Related to Termination without Cause or for Good Reason (Without a Change in Control)

  • Termination Without Cause or for Good Reason If Employee’s employment is terminated by the Company without Cause pursuant to Section 4(d) or by Employee for Good Reason pursuant to Section 4(e), Employee shall be entitled to receive, and the Company’s sole obligation to Employee thereafter under this Agreement shall be to pay or provide to Employee, the following: (i) the Accrued Obligations; (ii) the Separate Obligations; (iii) if Employee worked a full calendar year and her employment is terminated by the Company without Cause or by the Employee for Good Reason after the end of such calendar year but prior to the payment of the Incentive Bonus for such calendar year, then Employee shall be entitled to receive the Incentive Bonus, if any, for such calendar year, which shall be due and payable in accordance with Section 4(g)(v) of this Agreement; (iv) if Employee’s employment is terminated by the Company without Cause or by the Employee for Good Reason, then Employee shall be entitled to receive a pro-rated Incentive Bonus, if any, for the calendar year during which their employment was terminated, which shall be due and payable in accordance with Section 4(g)(v) of this Agreement; and (v) subject to Employee’s compliance with Section 5 hereof, payments for the duration of the Restriction Period (as defined in Section 5(c) below) in an annualized amount equal to the Employee’s Base Salary, at the rate in effect immediately prior to the termination of Employee’s employment over the duration of the Restriction Period, the “Severance Payments”).
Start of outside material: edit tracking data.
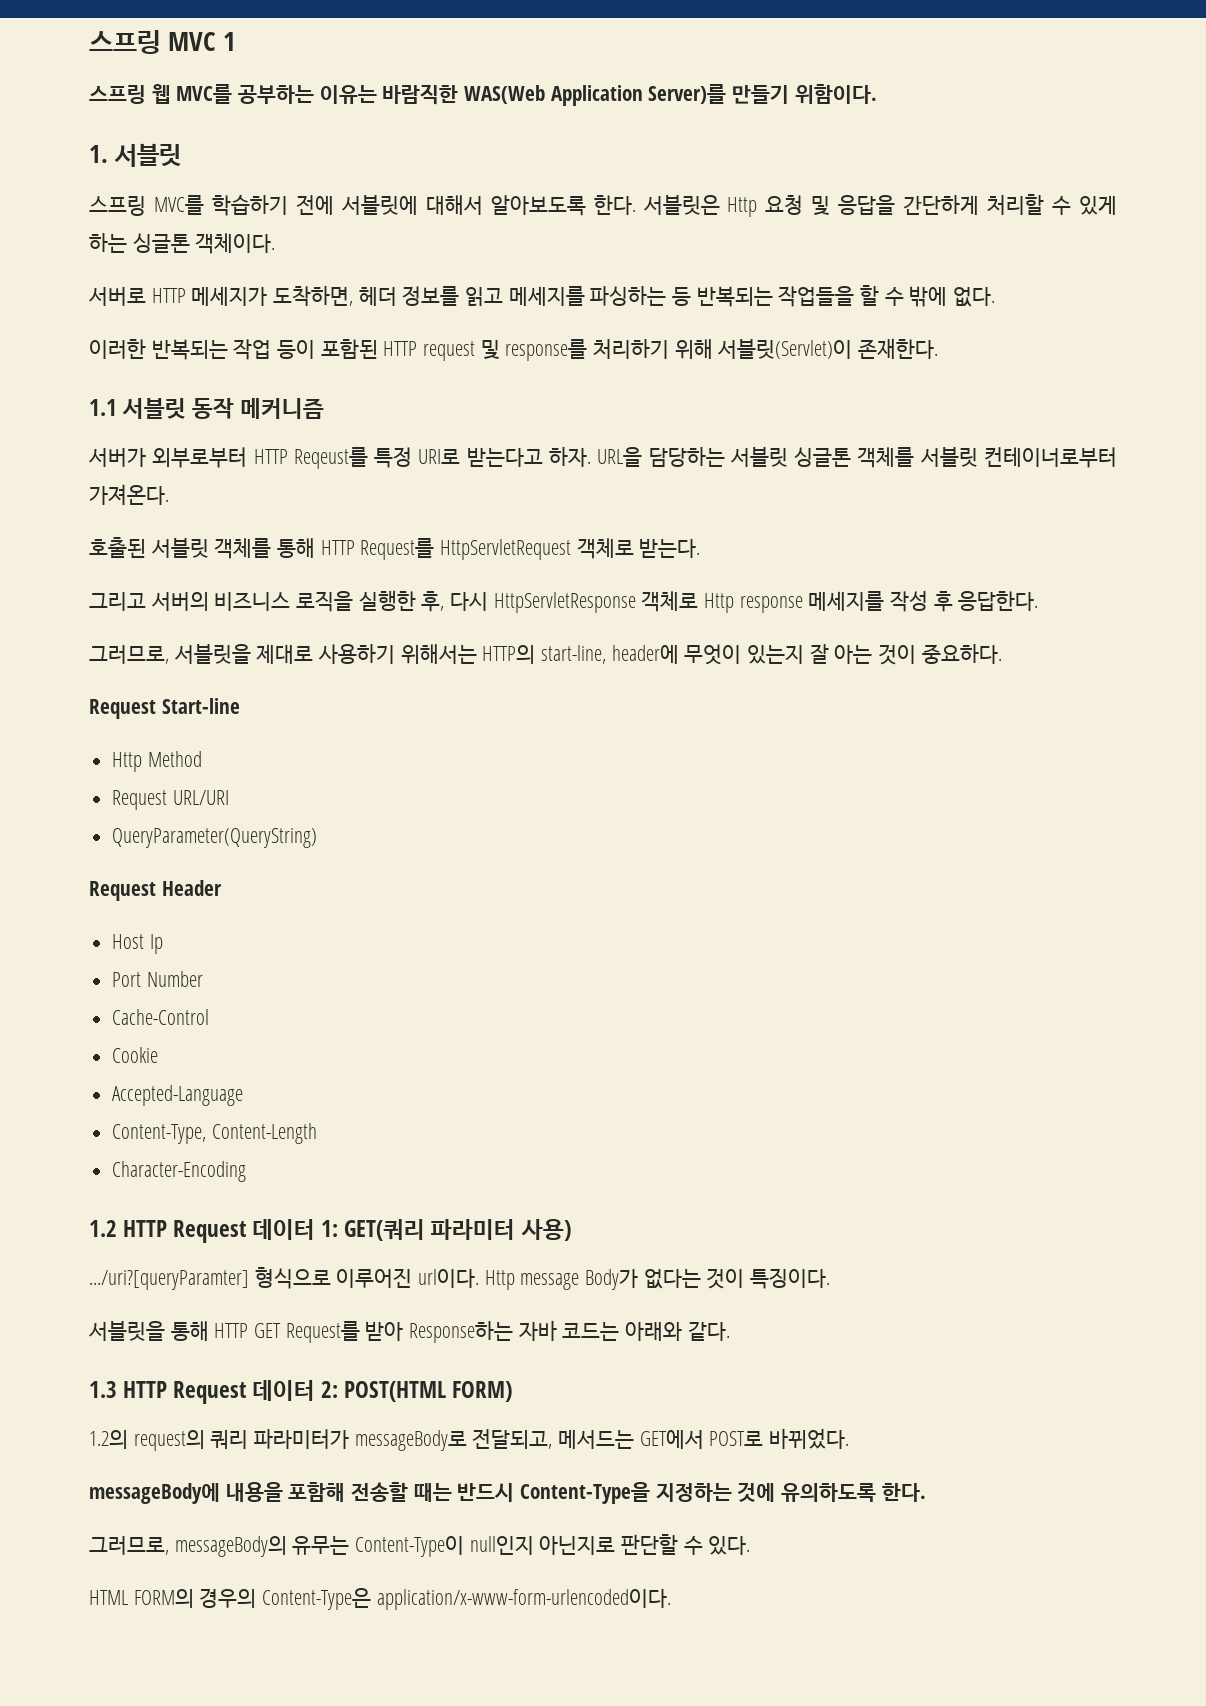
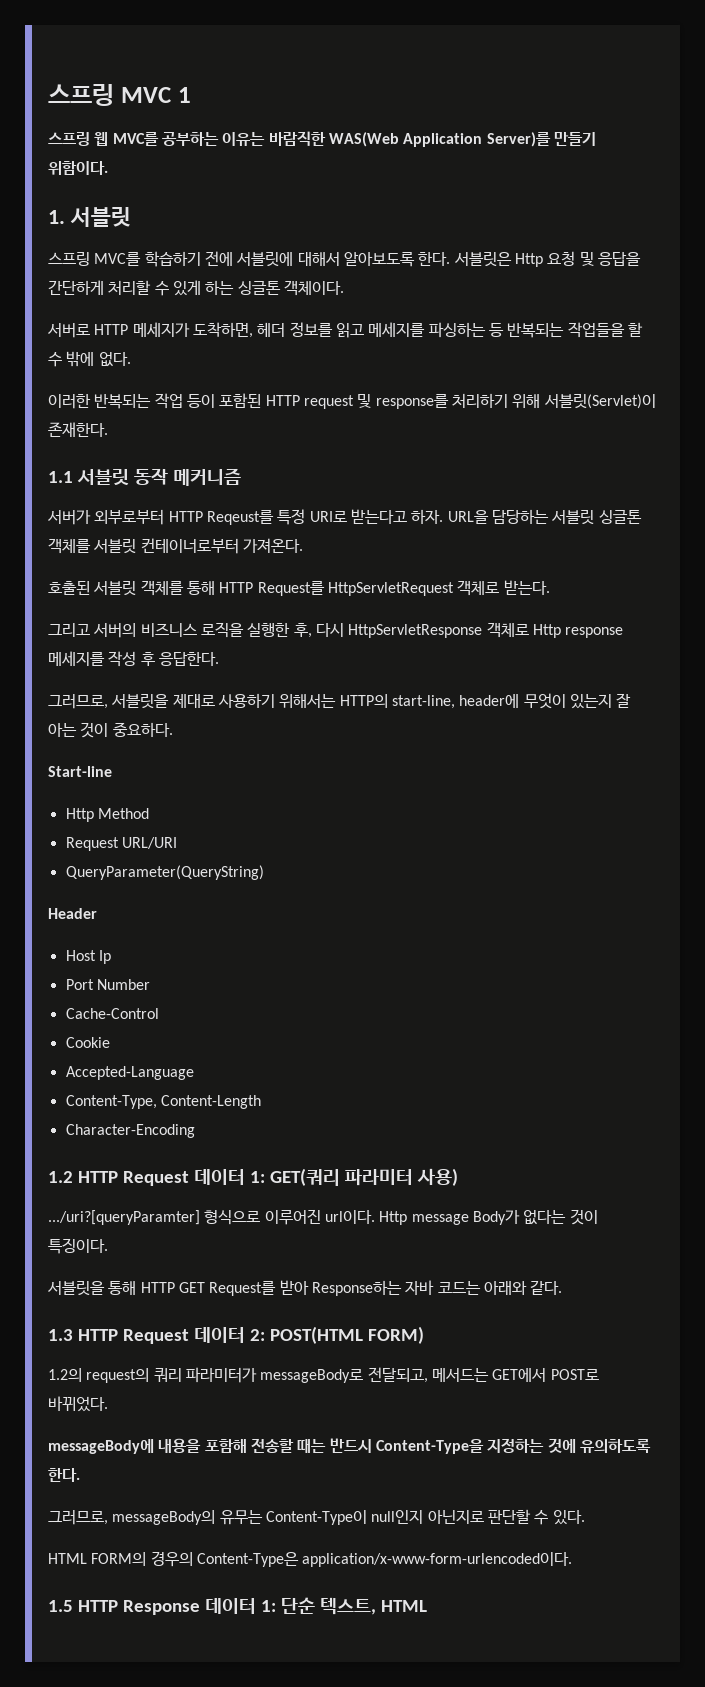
- Request Start-line
+ Start-line
- Request Header
+ Header
+ 1.5 HTTP Response 데이터 1: 단순 텍스트, HTML

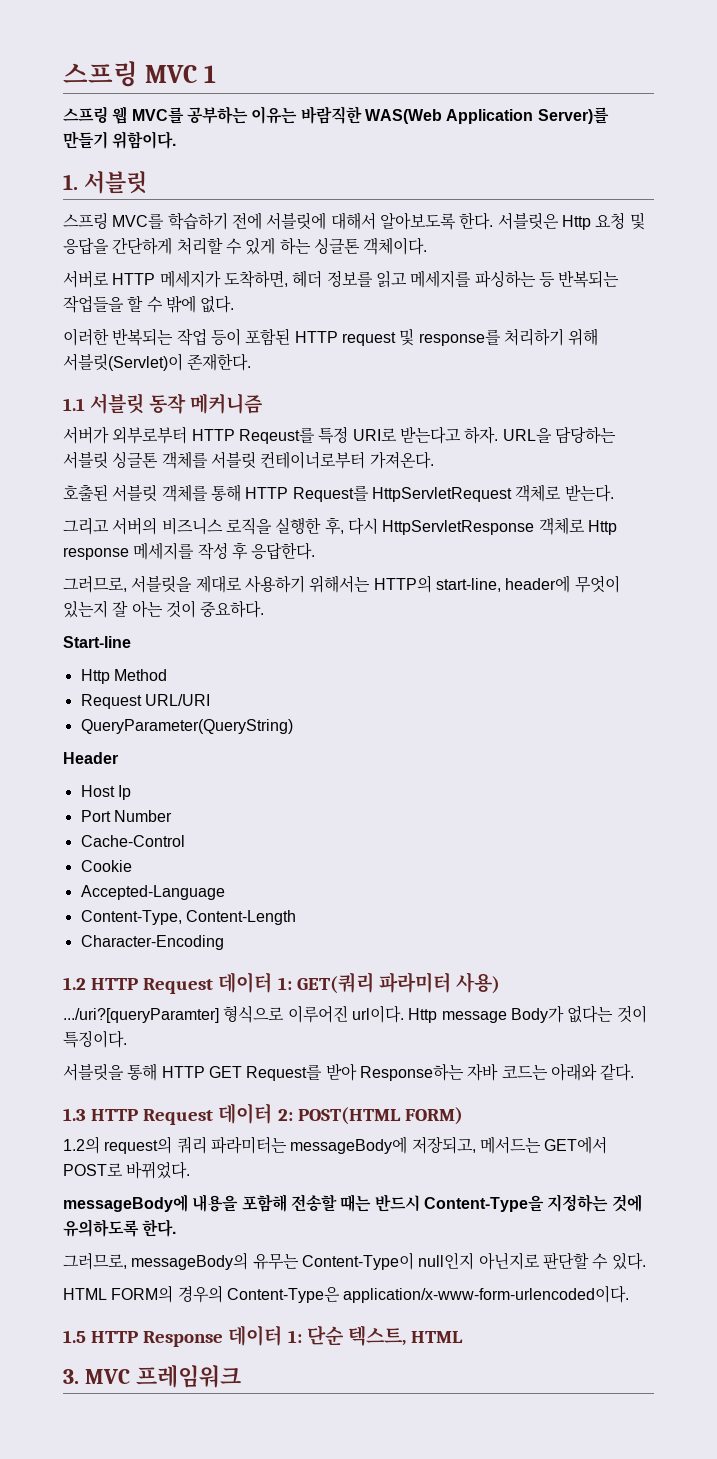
- 1.2의 request의 쿼리 파라미터가 messageBody로 전달되고, 메서드는 GET에서 POST로 바뀌었다.
+ 1.2의 request의 쿼리 파라미터는 messageBody에 저장되고, 메서드는 GET에서 POST로 바뀌었다.
+ 3. MVC 프레임워크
The Severance Payments shall be paid in accordance with the Company’s customary payroll practices, commencing on the first regular payroll date on or following such termination of employment and the first payment shall include the cumulative amount of any payments that would have already accrued following the termination of the Employment Period.

  • Termination for Cause or Without Good Reason If the Executive’s employment should be terminated (i) by the Company for Cause, or (ii) by the Executive without Good Reason, the Company shall pay to the Executive any Accrued Amounts only, and shall not be obligated to make any additional payments to the Executive.